Smedley renunció. Se dio cuenta, demasiado tarde, de que había sido un error introducir aquellos comentarios acerca de derrochar la propia pasta. Meterle ideas en la cabeza, eso había sido… Permaneció un rato con el ceño fruncido y malhumorado, pero de pronto se le iluminó la cara. Acababa de recordar que la buena de Bill estaba desde ayer en aquel caserón. Y eso le daba un nuevo cariz al asunto. Le parecía incomprensible haber pasado por alto una fuente de ingresos tan prometedora. Wilhelmina («Bill») Shannon, en efecto, era hermana de Adela y, consiguientemente, su cuñada… Si había algo de cierto en lo que dicen de que la sangre es más espesa que el agua, seguro que estaría dispuesta a soltarle cien insignificantes dólares. Aparte de que conocía a la querida Bill desde que era un chaval.

—¿Dónde está miss Shannon? —preguntó.

—En la salita del jardín, señor. Creo que está trabajando en las
Memorias
de mistress Cork.

—Está bien. Gracias, Phipps.

—Con permiso, señor.

El mayordomo hizo un solemne mutis y Smedley, sintiéndose un poco amodorrado, decidió que ya habría tiempo más tarde para ir a ver a Bill en demanda de fondos. Cerró los ojos, y al instante unos suaves ronquidos comenzaron a concertarse con el zumbido de los insectos locales y el susurro del follaje del árbol que le daba sombra.

Un buen hombre echando una cabezadita.

De regreso en el office, Phipps se apresuró a servirse un vaso de limonada helada para tonificar sus carnes. Arrugaba el entrecejo mientras sorbía la saludable poción y tenía un aire tenso y preocupado. El gato de la casa se restregaba insinuante en sus piernas, pero el mayordomo permaneció insensible a sus proposiciones. Hay un tiempo para hacerles cosquillas a los gatos detrás de la oreja y un tiempo para dedicarlo a otros menesteres.

Cuando Smedley Cork, al explayarse con él en la terraza, habla descrito a James Phipps como un hombre despreocupado, le confundía, como confunde a tantos observadores superficiales, el hecho de que los mayordomos, al igual que las ostras, llevan una máscara que oculta sus emociones. Despreocupado era el último adjetivo que pudiera aplicarse con un mínimo de rigor a aquel hombre taciturno que estaba allí sentado en su office, cavilando, cavilando.

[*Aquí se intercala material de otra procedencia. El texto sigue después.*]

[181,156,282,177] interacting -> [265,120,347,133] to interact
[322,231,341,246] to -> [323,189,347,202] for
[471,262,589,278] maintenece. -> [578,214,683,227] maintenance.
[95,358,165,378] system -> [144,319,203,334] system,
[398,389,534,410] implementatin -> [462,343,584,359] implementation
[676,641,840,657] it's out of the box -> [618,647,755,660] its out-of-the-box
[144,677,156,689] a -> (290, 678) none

Si hubiera tenido el codo apoyado en la rodilla y el mentón descansando en su mano, habría podido estar posando para el Pensador de Rodin.

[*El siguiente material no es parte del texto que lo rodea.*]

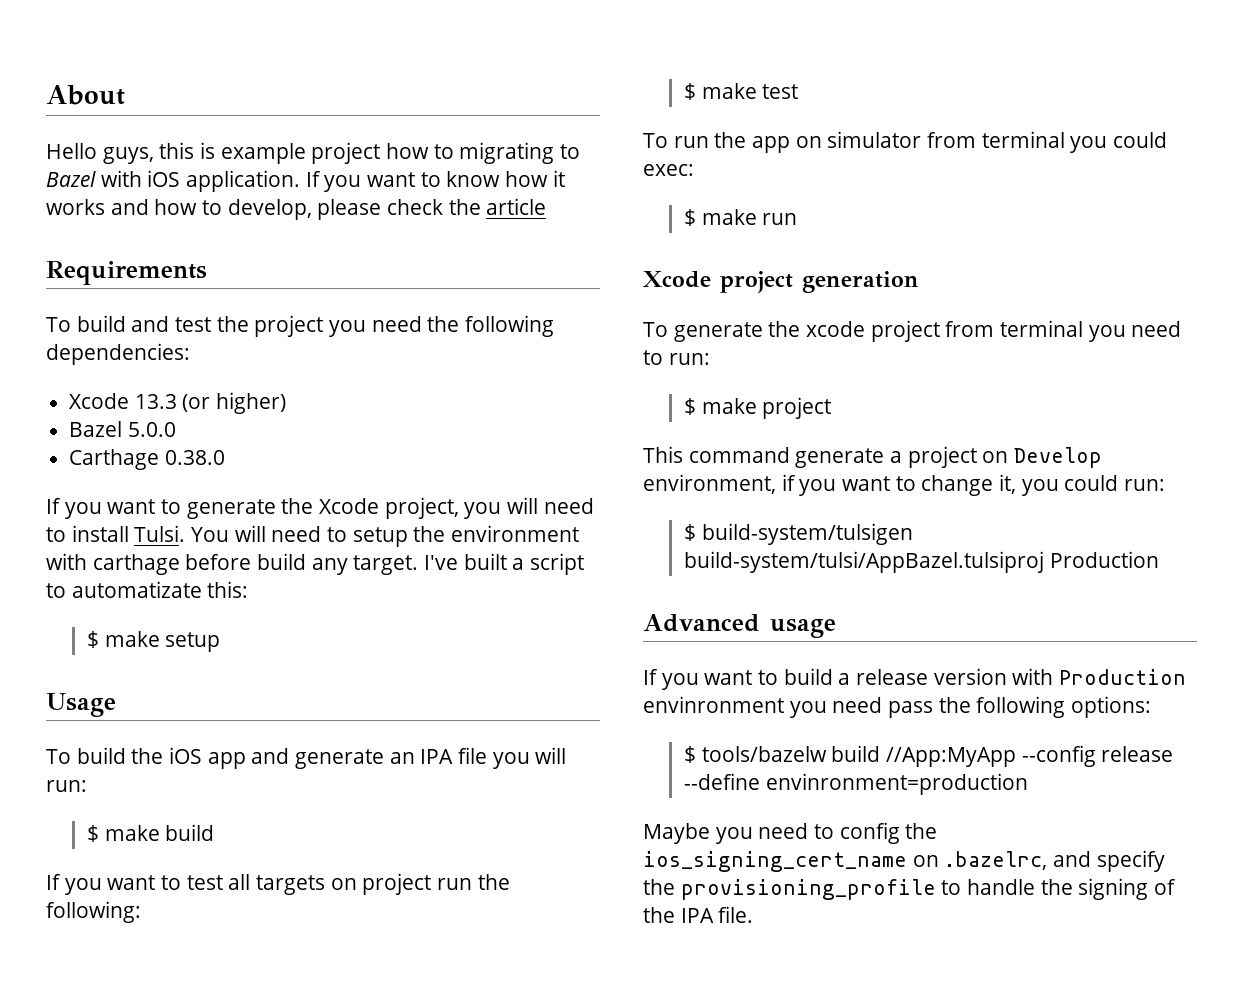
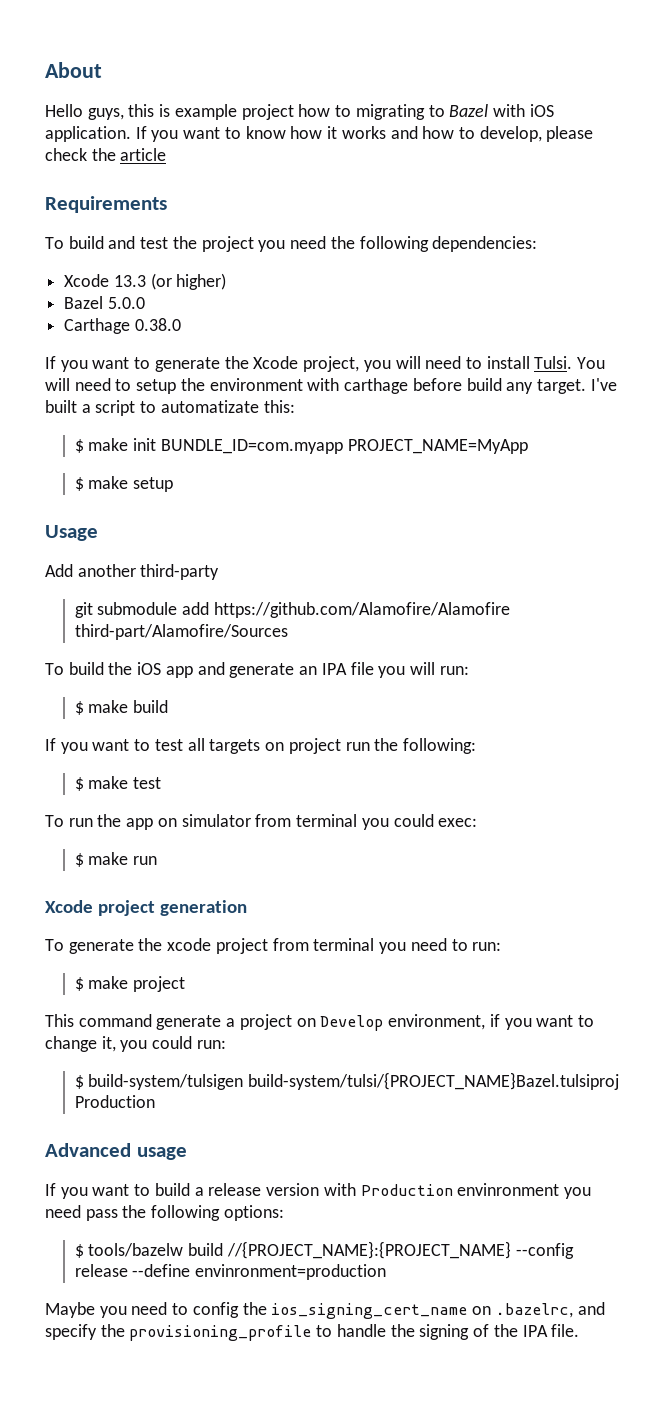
(249, 589) none -> [74,438,528,454] // $ make init BUNDLE_ID=com.myapp PROJECT_NAME=MyApp
(116, 705) none -> [45,564,220,580] [74,602,510,618] [74,624,288,640] // Add another third-party // git submodule add https://github.com/Alamofire/Alamofire third-part/Alamofire/Sources
[683,551,1044,573] build-system/tulsi/AppBazel.tulsiproj -> [248,1072,620,1090] build-system/tulsi/{PROJECT_NAME}Bazel.tulsiproj
[885,747,1016,767] //App:MyApp -> [226,1241,511,1259] //{PROJECT_NAME}:{PROJECT_NAME}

El objeto de sus cavilaciones era Wilhelmina Shannon, y venía siéndolo casi sin cesar desde que a primera hora de la tarde del día anterior le había franqueado la puerta principal de la casa. Más concretamente, estaba maldiciendo al destino malévolo que la había traído a aquella casa y preguntándose por centésima vez qué giro tomarían las cosas con su presencia allí. Era la vieja historia, la historia de siempre. Aquella mujer sabía demasiado. El futuro de Phipps dependía del silencio de ella. Y la pregunta, la pregunta que torturaba a James Phipps, era también la eterna cuestión: ¿son capaces de callar las mujeres? Es verdad que el globo aún no había estallado, lo que daba a entender que todavía estaba a salvo su secreto, pero… ¿podría mantenerse aquel dichoso estado de cosas?